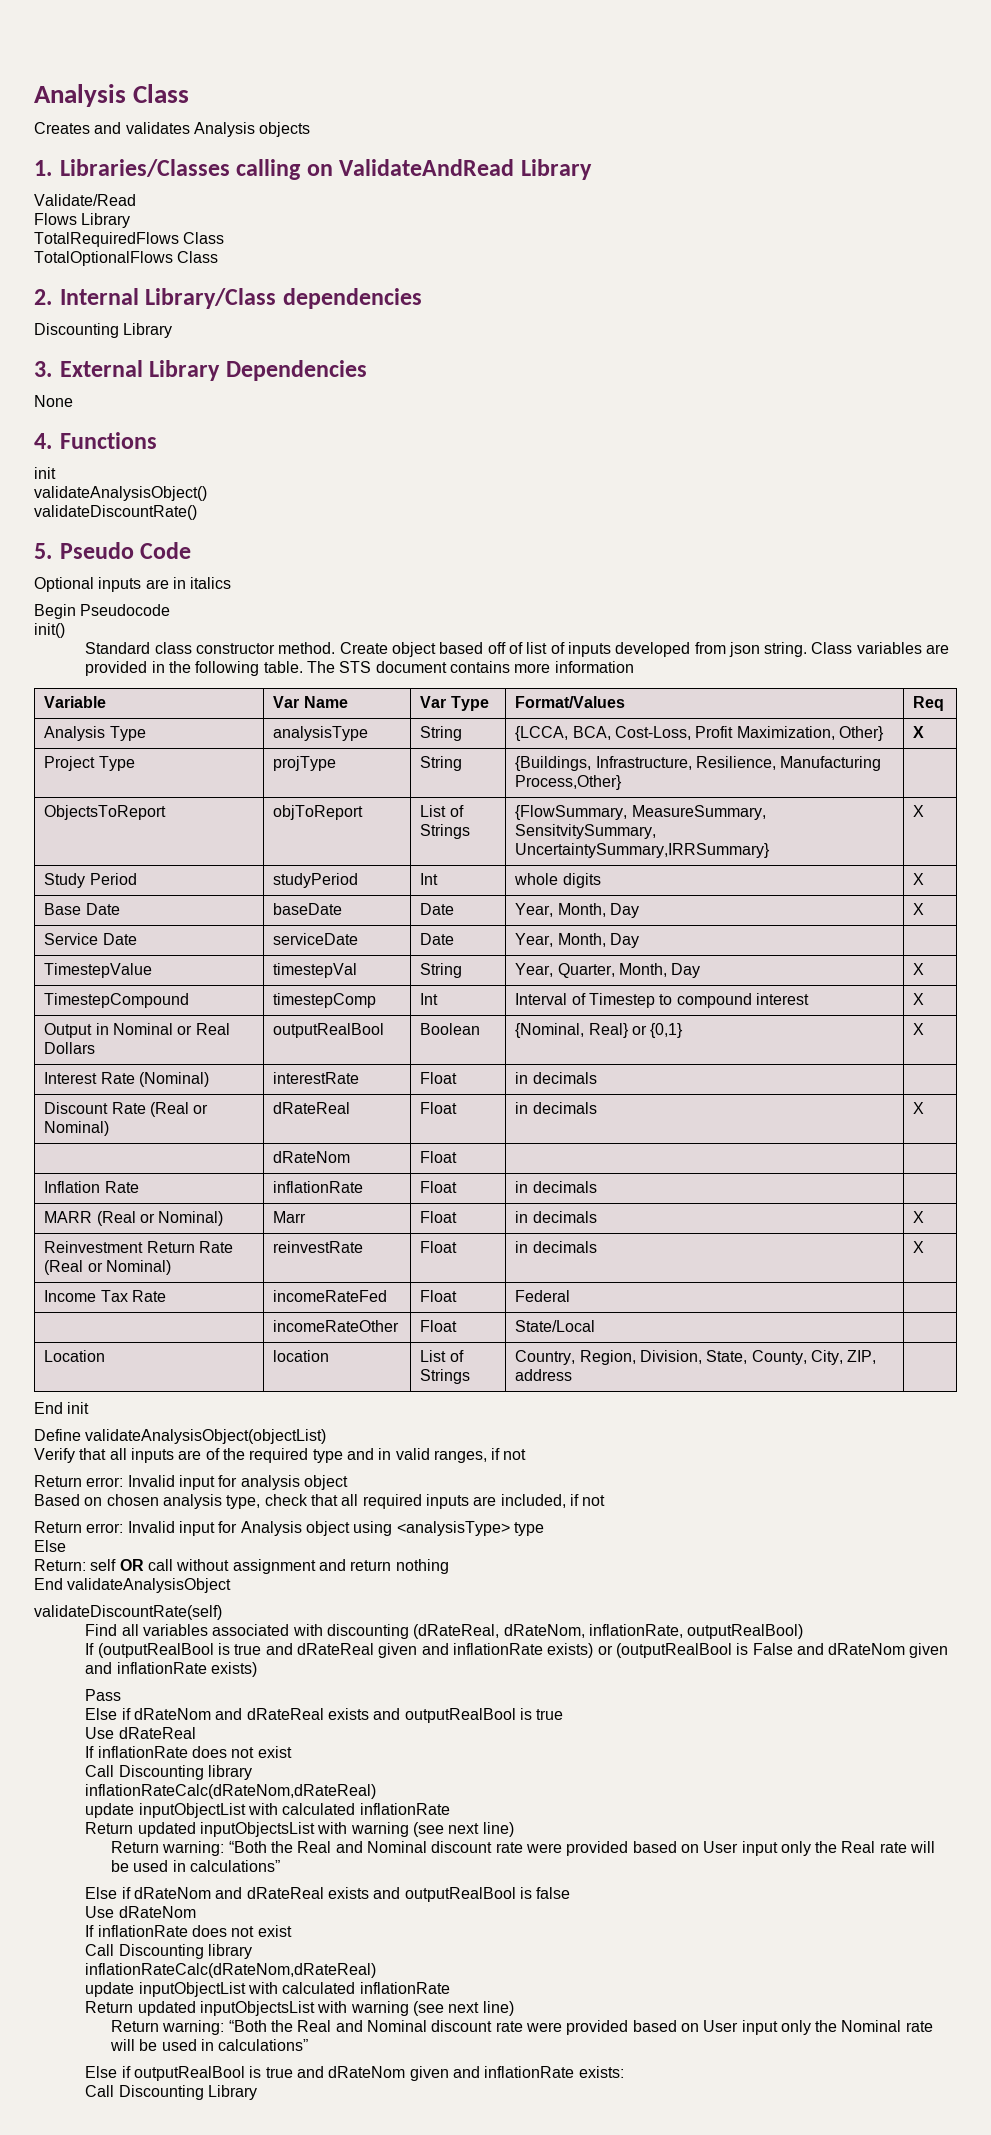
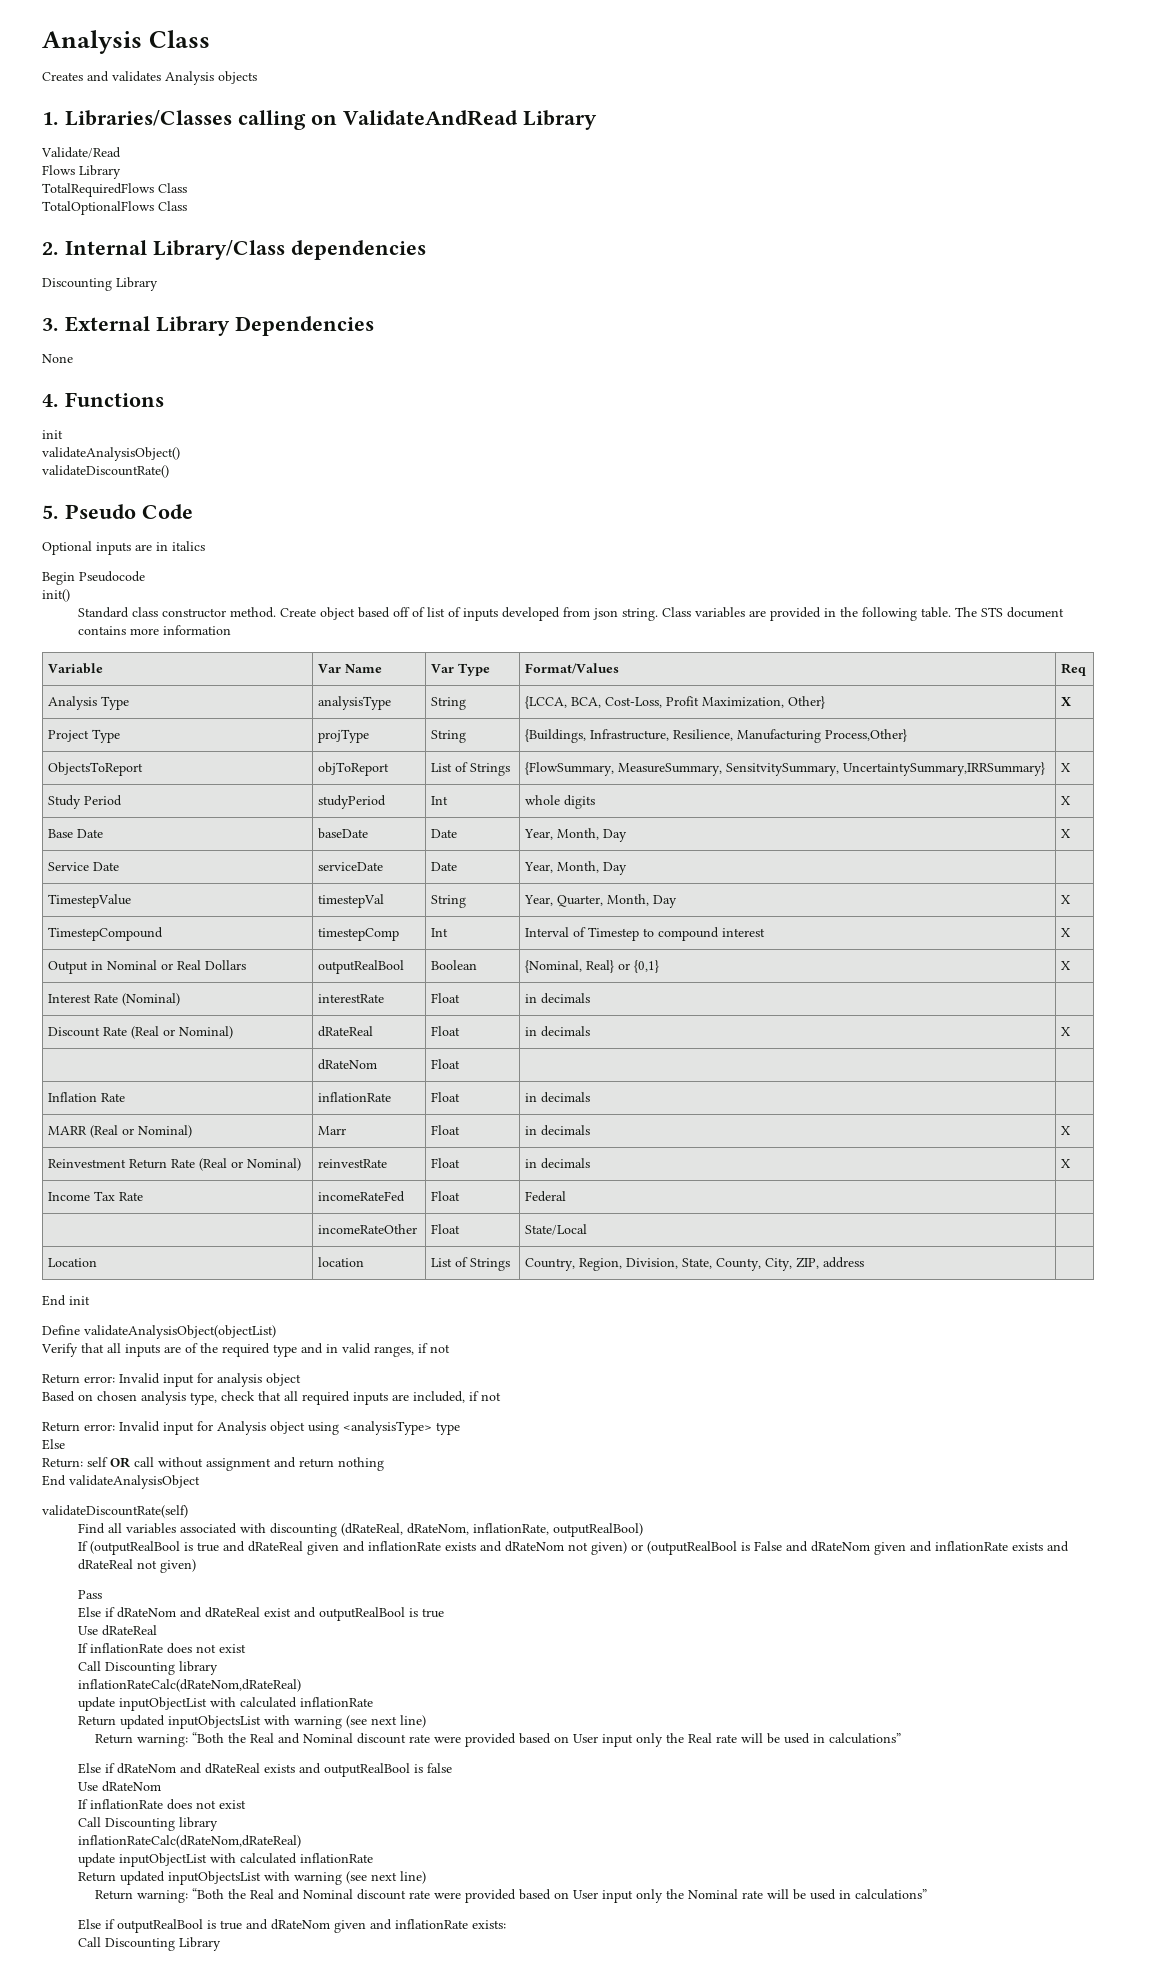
- If (outputRealBool is true and dRateReal given and inflationRate exists) or (outputRealBool is False and dRateNom given and inflationRate exists)
+ If (outputRealBool is true and dRateReal given and inflationRate exists and dRateNom not given) or (outputRealBool is False and dRateNom given and inflationRate exists and dRateReal not given)
- Else if dRateNom and dRateReal exists and outputRealBool is true
+ Else if dRateNom and dRateReal exist and outputRealBool is true

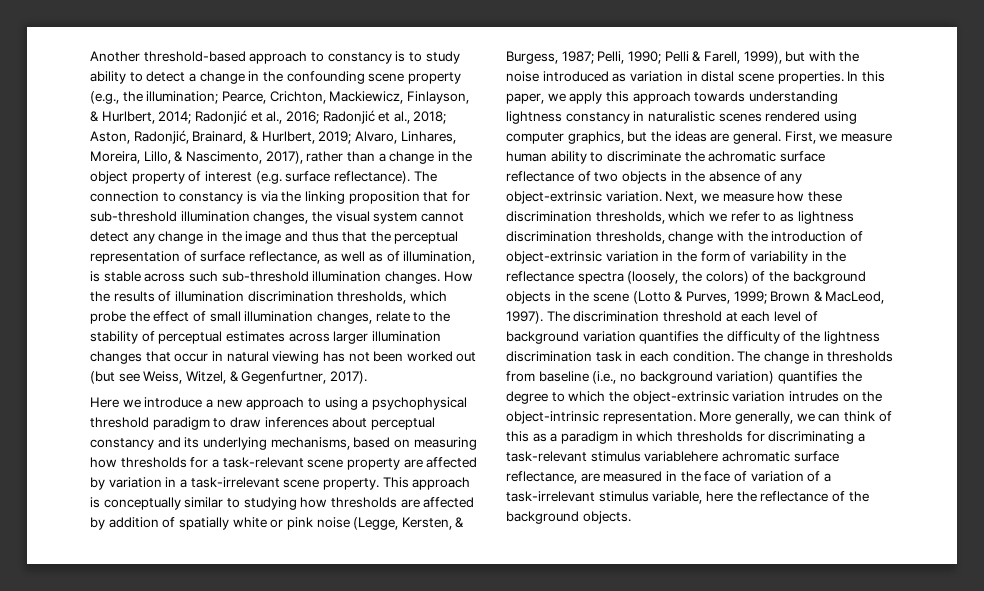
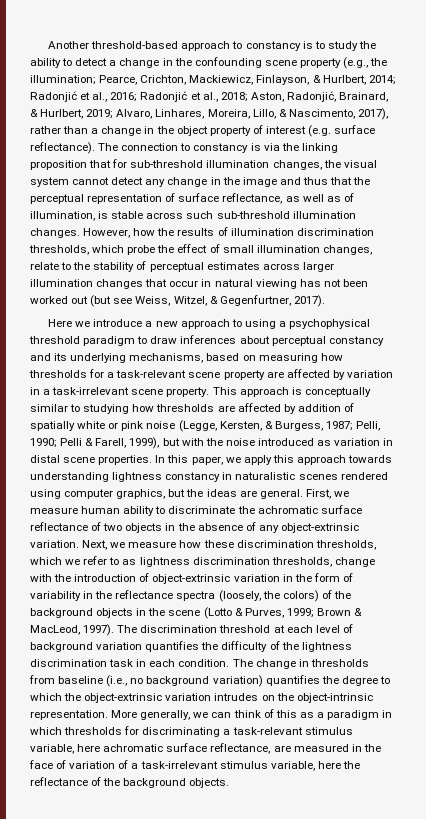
- Another threshold-based approach to constancy is to study ability to detect a change in the confounding scene property (e.g., the illumination;
+ Another threshold-based approach to constancy is to study the ability to detect a change in the confounding scene property (e.g., the illumination;
- How the results of illumination discrimination thresholds, which probe the effect of small illumination changes, relate to the stability of perceptual estimates across larger illumination changes that occur in natural viewing has not been worked out (but see Weiss, Witzel, & Gegenfurtner, 2017).
+ However, how the results of illumination discrimination thresholds, which probe the effect of small illumination changes, relate to the stability of perceptual estimates across larger illumination changes that occur in natural viewing has not been worked out (but see Weiss, Witzel, & Gegenfurtner, 2017).
- More generally, we can think of this as a paradigm in which thresholds for discriminating a task-relevant stimulus variablehere achromatic surface reflectance, are measured in the face of variation of a task-irrelevant stimulus variable, here the reflectance of the background objects.
+ More generally, we can think of this as a paradigm in which thresholds for discriminating a task-relevant stimulus variable, here achromatic surface reflectance, are measured in the face of variation of a task-irrelevant stimulus variable, here the reflectance of the background objects.

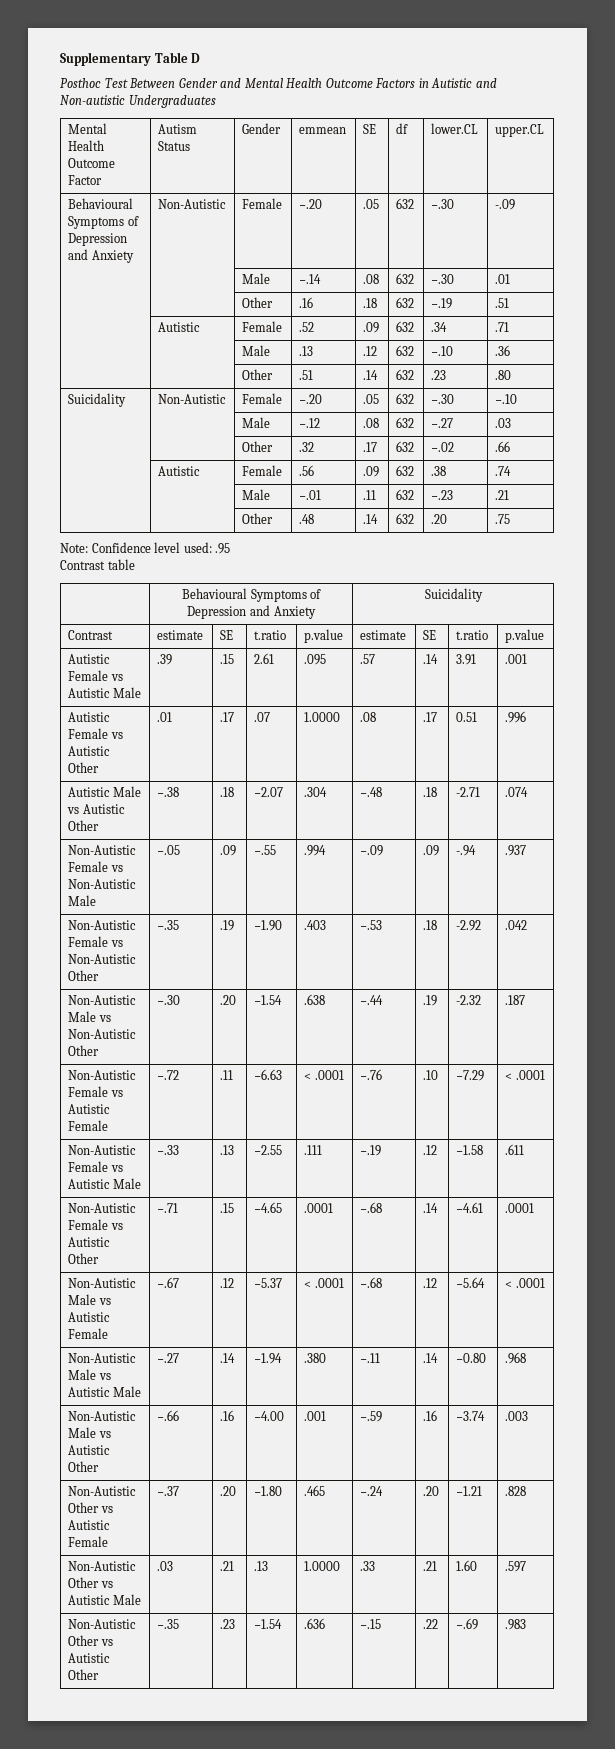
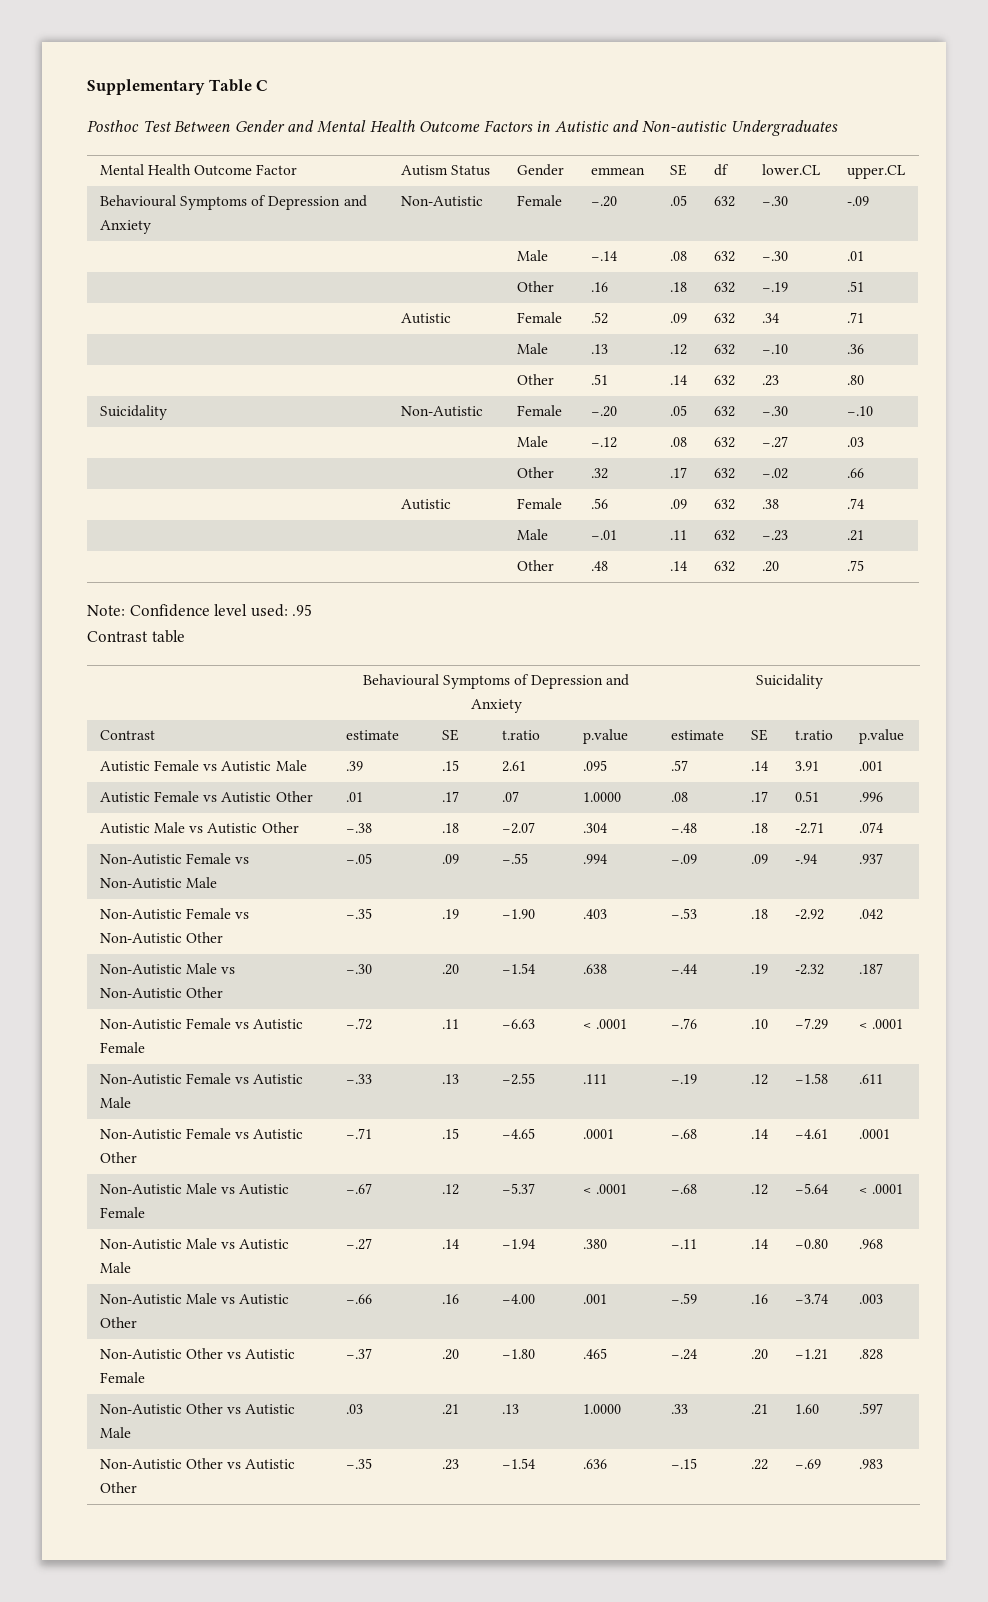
- Supplementary Table D
+ Supplementary Table C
-*-
* **Aim of the exercise**:
Set down word for word, from the line that contains "variable, here achromatic" to the end of the listing above, every line and no picture.

* **Written answer**:
+ More generally, we can think of this as a paradigm in which thresholds for discriminating a task-relevant stimulus variable, here achromatic surface reflectance, are measured in the face of variation of a task-irrelevant stimulus variable, here the reflectance of the background objects.

- Supplementary Table D
+ Supplementary Table C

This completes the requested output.